Preet Bharara, the United States Attorney for the Southern District of New York, announced that Lucas Townsend Henderson pled guilty in Manhattan federal court to wire fraud and trafficking in counterfeit goods, in connection with his creation, dissemination, and use of counterfeit online coupons for a variety of products, including household goods and expensive video game systems.
Henderson’s scheme caused retailers and manufacturers to lose approximately $900,000. He pled guilty before U.S. District Judge John F. Keenan. According to the complaint and the information filed in Manhattan federal court:
Since July 2010, Henderson created counterfeit coupons designed to look like legitimate ones that are made available to consumers via the website www.SmartSource.com.
The counterfeit coupons, which ranged from lower-priced consumer goods like energy drinks, beer, and cigarettes, to more expensive items such as X-Box and PlayStation video game consoles, all made unauthorized use of the “Powered by SmartSource” logo and a distinctive border, both of which are registered trademarks belonging to News America Marketing, a subsidiary of the Manhattan-based News Corporation.
Between July 2010 and March 2011, Henderson made a number of the counterfeit coupons available on the Internet by anonymously posting on two message boards devoted to the discussion of online coupons. In addition to creating and disseminating fake coupons himself, Henderson also wrote tutorials and created templates that he posted online and that provided instructions to others for creating counterfeit coupons using their own computers.

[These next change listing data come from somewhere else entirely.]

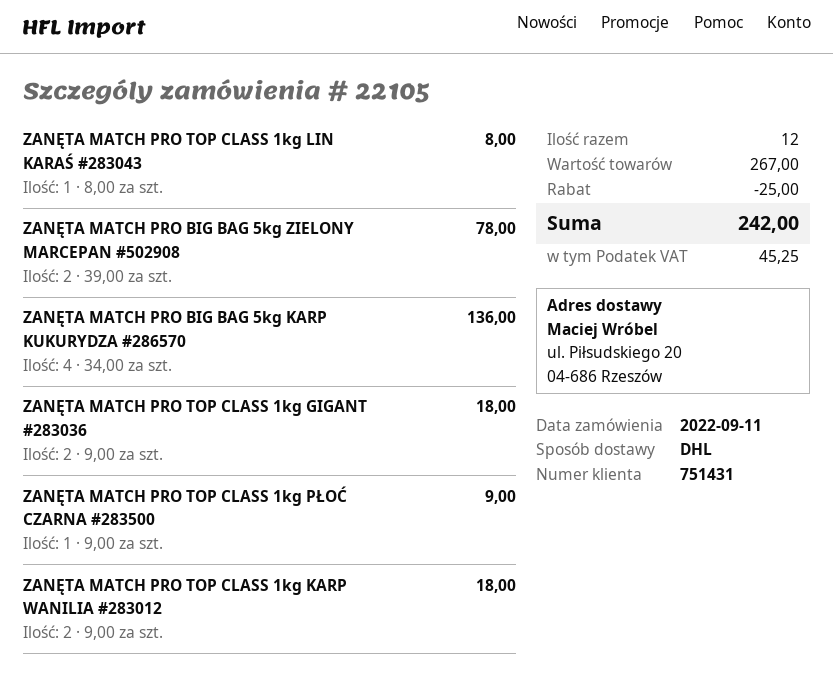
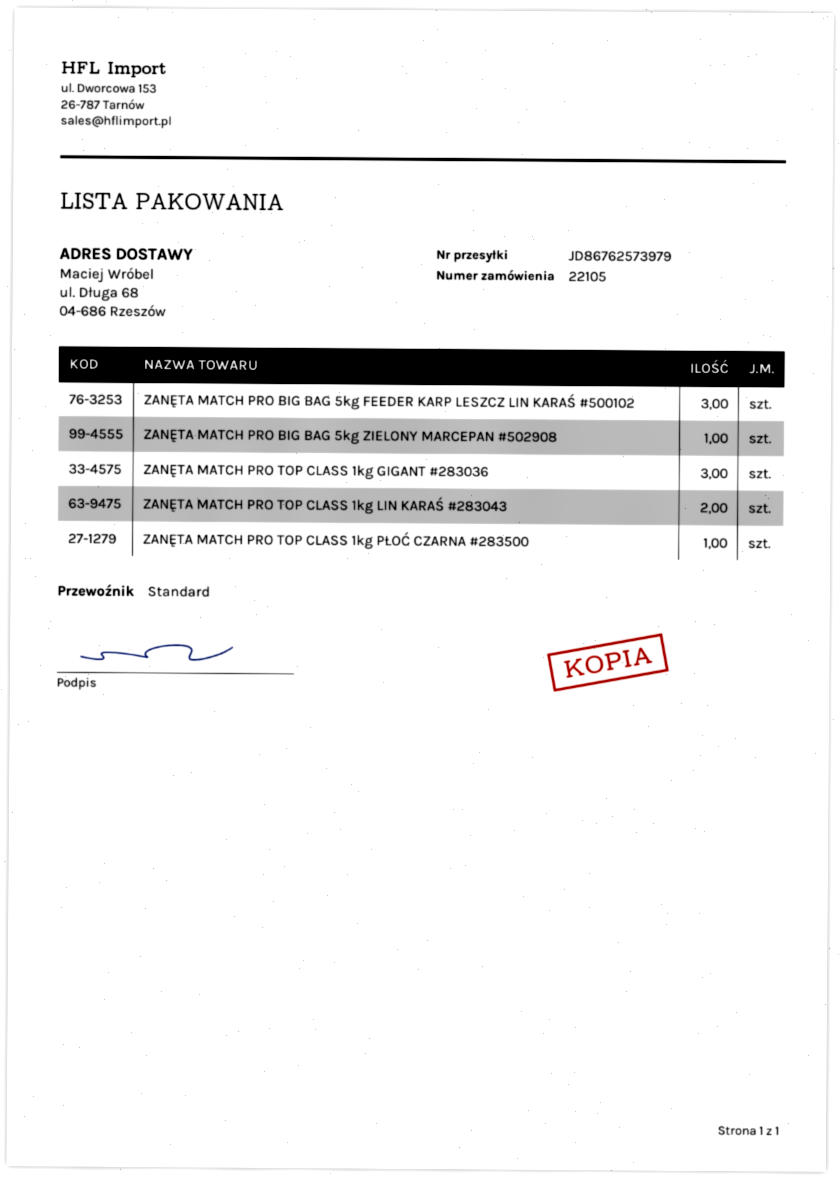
shipping method: DHL -> standard
ship to: ul. Piłsudskiego 20, 04-686 Rzeszów -> ul. Długa 68, 04-686 Rzeszów
ZANĘTA MATCH PRO TOP CLASS 1kg LIN KARAŚ #283043: 1 -> 2
ZANĘTA MATCH PRO BIG BAG 5kg ZIELONY MARCEPAN #502908: 2 -> 1
ZANĘTA MATCH PRO BIG BAG 5kg KARP KUKURYDZA #286570: 4 -> none
ZANĘTA MATCH PRO TOP CLASS 1kg GIGANT #283036: 2 -> 3
ZANĘTA MATCH PRO TOP CLASS 1kg KARP WANILIA #283012: 2 -> none
ZANĘTA MATCH PRO BIG BAG 5kg FEEDER KARP LESZCZ LIN KARAŚ #500102: none -> 3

Henderson’s actions have resulted in substantial losses to the manufacturers of various affected products and the retailers who sold them. Consumers are also affected by higher prices that manufacturers charge for their goods to compensate for losses due to fraud.
For example, in December 2010, $200,000 worth of counterfeit coupons for Tide laundry detergent were redeemed by consumers over a two- to three-week period. Procter & Gamble, which manufactures Tide and is the single largest coupon issuer in the United States, has never issued an online print-at-home coupon.
The costs associated with the redemption of those counterfeit coupons were subsequently borne by Procter & Gamble and the various retailers victimized by the fraud.
Henderson, 23, of Lubbock, Texas, faces a maximum sentence of 30 years in prison. He is scheduled to be sentenced by Judge Keenan on November 30, 2012 at 11:30 a.m.
Mr. Bharara praised the investigative work of the Federal Bureau of Investigation (FBI). This case is being handled by the Office’s Complex Frauds Unit. Assistant U.S. Attorney Christopher D. Frey is in charge of the prosecution.